Quand se mêlaient dieux romains et divinités gauloises

Le Journal des Arts

Le 2 avril 1999 - 502 mots

Après le Musée Henri Prades à Lattes, le Musée des antiquités nationales se penche sur un sujet complexe et passionnant : les dieux gaulois. Une centaine de sculptures sur pierre ou en métal, d’ex-voto, de terres cuites, d’autels et de laraires dressent un instantané du « panthéon » de nos ancêtres et mettent en évidence d’importants phénomènes d’acculturation, sous la domination romaine.

SAINT-GERMAIN-EN-LAYE - “Mercure est le Dieu que les Gaulois honorent le plus. Après lui, Apollon, Mars, Jupiter et Minerve”, note César dans sa Guerre des Gaules. Si les textes ne nous renseignent guère sur les divinités gauloises d’avant la conquête – écrits par des Romains, ils reflètent leurs catégories religieuses ou servent leur propagande politique –, l’archéologie n’est pas plus parlante. Peu d’effigies remontent au-delà du milieu du Ier siècle av. J.-C., et il n’est pas certain qu’elles représentent des dieux. Avant d’entrer dans l’aire d’influence romaine, les divinités autochtones étaient, semble-t-il, des entités abstraites. Le contact avec leurs consœurs latines les auraient métamorphosées, tout en leur offrant des modes d’expression neufs ou développés comme jamais auparavant, telles l’écriture et la statuaire.
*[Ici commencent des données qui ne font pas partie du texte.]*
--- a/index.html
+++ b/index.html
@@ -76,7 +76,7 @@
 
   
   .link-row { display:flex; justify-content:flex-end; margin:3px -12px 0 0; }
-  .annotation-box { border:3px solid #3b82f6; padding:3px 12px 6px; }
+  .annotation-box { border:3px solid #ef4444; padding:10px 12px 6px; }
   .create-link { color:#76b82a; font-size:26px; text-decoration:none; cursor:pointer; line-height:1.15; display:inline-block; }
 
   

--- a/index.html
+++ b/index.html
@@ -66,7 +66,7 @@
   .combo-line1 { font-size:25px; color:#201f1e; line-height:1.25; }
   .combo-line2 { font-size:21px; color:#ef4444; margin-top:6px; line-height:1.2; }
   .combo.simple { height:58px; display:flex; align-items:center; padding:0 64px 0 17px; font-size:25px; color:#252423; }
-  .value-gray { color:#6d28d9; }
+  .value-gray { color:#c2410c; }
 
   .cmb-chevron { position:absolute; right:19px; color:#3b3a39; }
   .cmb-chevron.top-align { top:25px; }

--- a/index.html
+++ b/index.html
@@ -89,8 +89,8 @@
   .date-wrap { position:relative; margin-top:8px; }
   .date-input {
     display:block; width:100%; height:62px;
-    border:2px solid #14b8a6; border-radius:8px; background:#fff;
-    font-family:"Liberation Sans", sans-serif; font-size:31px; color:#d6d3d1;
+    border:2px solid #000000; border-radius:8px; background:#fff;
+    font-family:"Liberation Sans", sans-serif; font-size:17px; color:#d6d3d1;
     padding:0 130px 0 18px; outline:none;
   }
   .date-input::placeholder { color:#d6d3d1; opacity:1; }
L’union d’Apollon et de Sirona
Autour de ce sujet complexe, le Musée des antiquités nationales a rassemblé une centaine de pièces qui privilégient la description du “panthéon” indigène et abordent la question de la représentation divine. Quatre bustes de pierre, trouvés dans un contexte d’habitat aristocratique, et des figures de guerriers illustrent les effigies qui étaient sculptées avant la conquête. Rien ne permet de dire s’il s’agit d’ancêtres, de héros mythologiques ou de dieux. Ces derniers ne revêtent un corps, un visage et des attributs identifiables qu’à partir de l’époque impériale. D’ailleurs, lorsque leurs noms sont consignés dans la pierre, c’est souvent en latin et parfois comme épithètes de dieux romains. Une patère découverte dans un sanctuaire près de Châteaubleau, en 1990, porte ainsi une dédicace “à l’auguste Mercure Solitumarus”. Ce syncrétisme amène aussi les artisans à marier divinités gauloises et romaines, tels le célèbre Pilier des Nautes (évoqué par une série de documents) ou ce gracieux couple en bronze d’Apollon et Sirona.
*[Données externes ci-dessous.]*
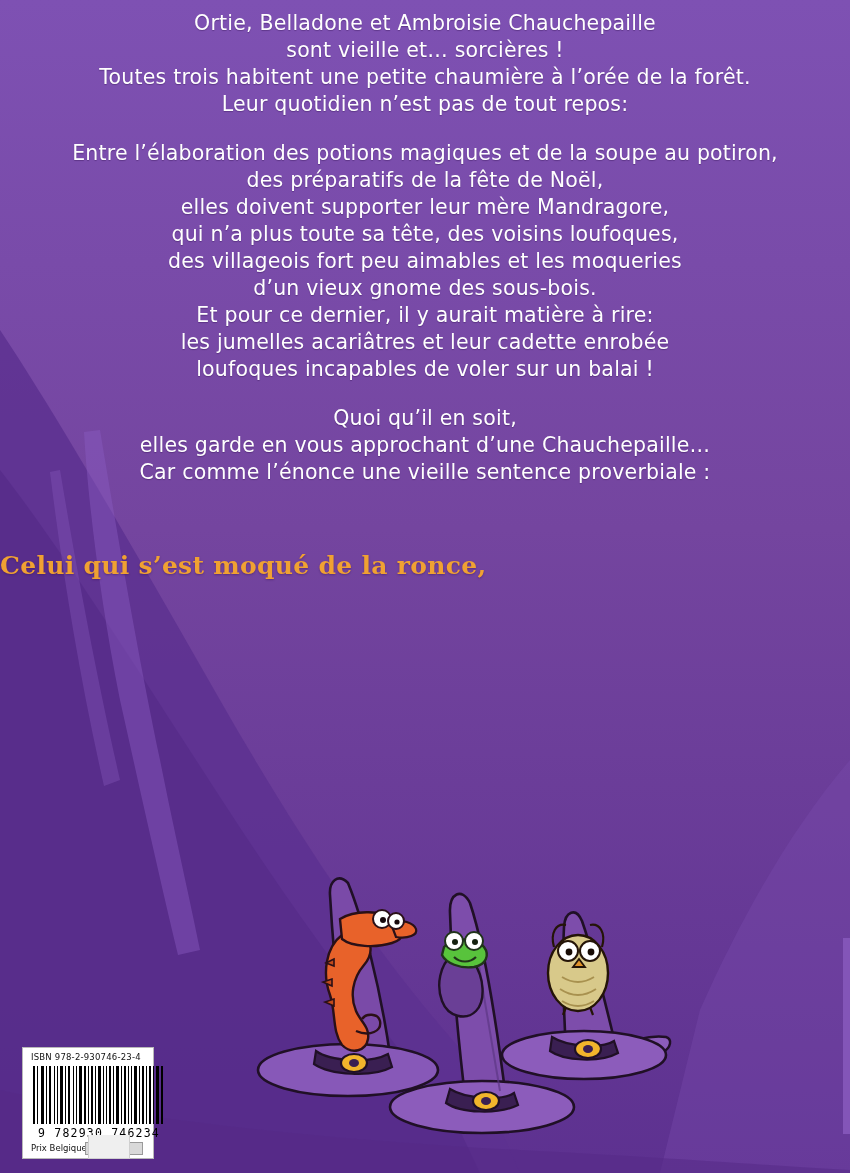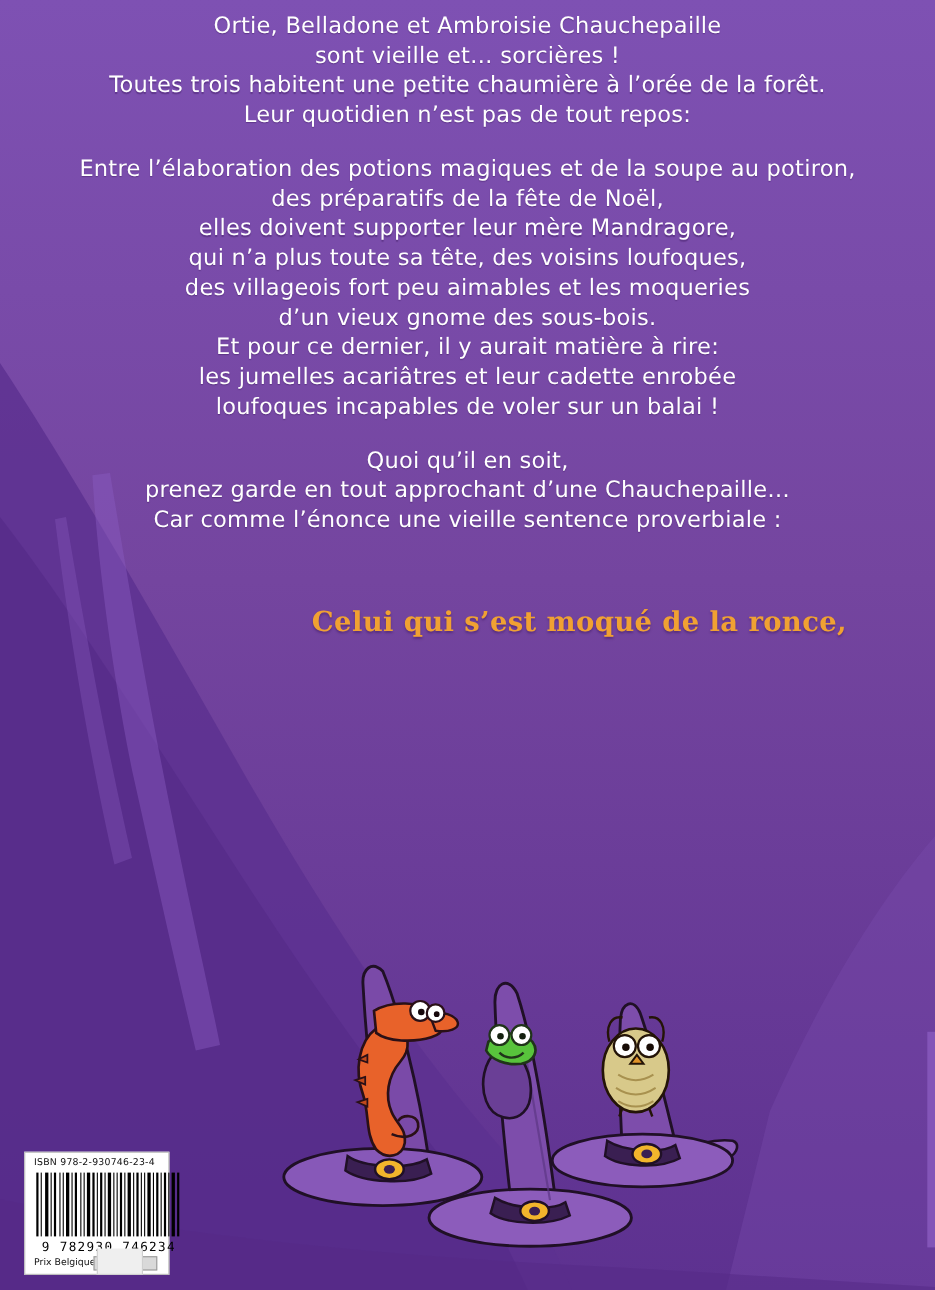--- a/index.html
+++ b/index.html
@@ -222,7 +222,7 @@
     </p>
     <p class="para">
       <span class="line">Quoi qu’il en soit,</span>
-      <span class="line">prenez garde en tout approchant d’une Chauchepaille…</span>
+      <span class="line">elles garde en vous approchant d’une Chauchepaille…</span>
       <span class="line">Car comme l’énonce une vieille sentence proverbiale :</span>
     </p>
   </div>

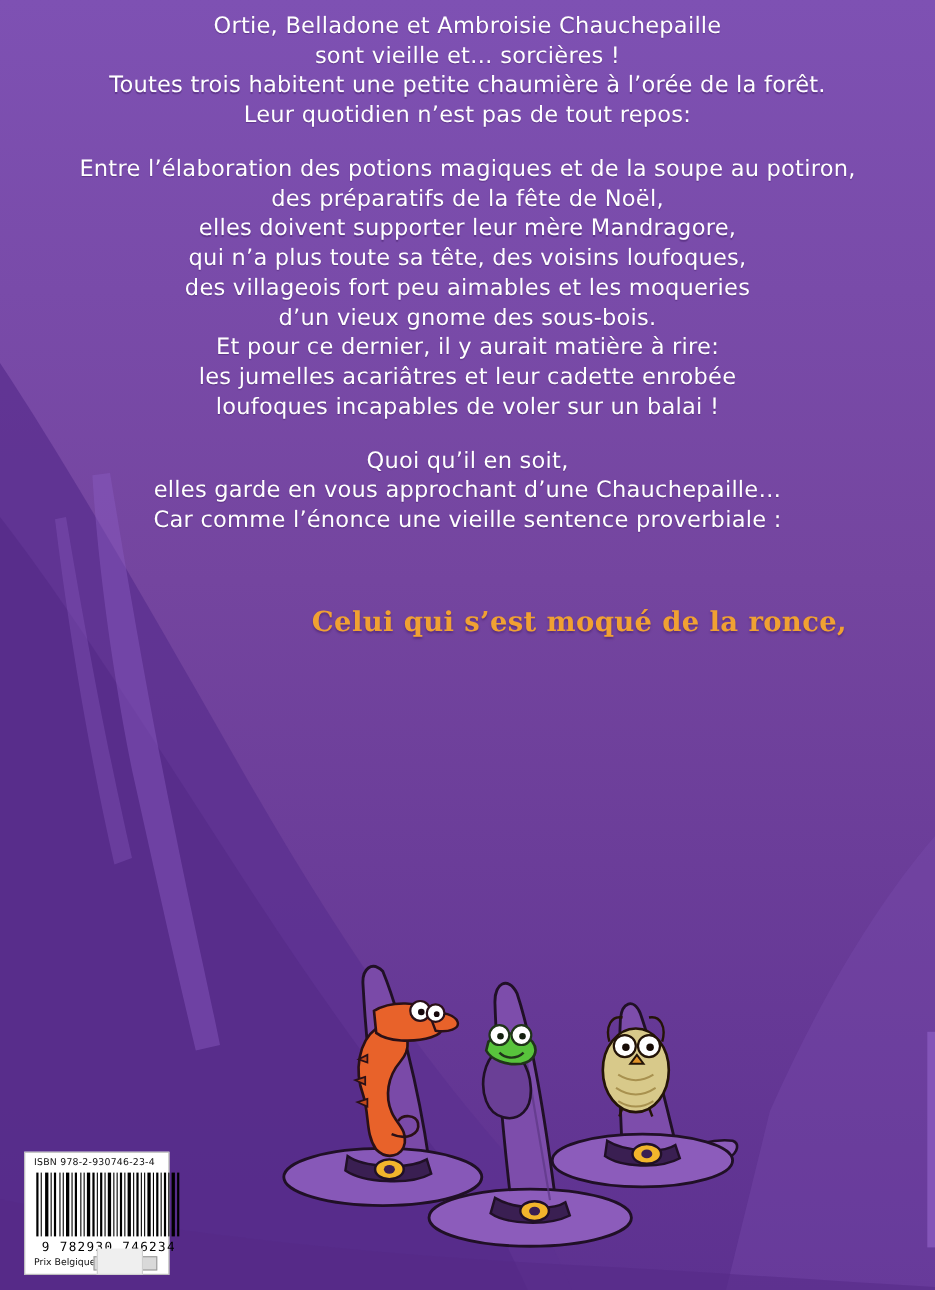--- a/index.html
+++ b/index.html
@@ -61,7 +61,7 @@
     left: 0;
     top: 549px;
     width: 770px;
-    text-align: right;
+    text-align: left;
     color: #f0a132;
     font-family: "DejaVu Serif", serif;
     font-weight: bold;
Même dans le cas de dieux typiquement gaulois, le vocabulaire formel reste d’inspiration classique. Le caractère celtique de la Triade des déesses-mères de Vertault réside surtout dans le triplement de la représentation. D’autres détails iconographiques permettent de distinguer les divinités indigènes de leurs comparses romaines, comme la présence du collier torque, la position assise, souvent en tailleur, l’association avec des bêtes, voire les traits animaux. Au terme de sa visite, le public saura identifier les principales figures du panthéon gaulois : Sucellus, le dieu au maillet, Epona, la déesse des chevaux, Cernunnos aux bois de cerf, ou encore le taureau tricornu. Mais l’aspect le plus marquant de l’exposition reste sans doute la synthèse entre deux civilisations, qui donne tout son sens au terme gallo-romain.

À LA RENCONTRE DES DIEUX GAULOIS

8 avril-28 juin, Musée des antiquités nationales, Saint-Germain-en-Laye, tél. 01 39 10 13 21, tlj sauf mardi 11h-17h15 pour les visites individuelles. Catalogue 152 p., 150 F.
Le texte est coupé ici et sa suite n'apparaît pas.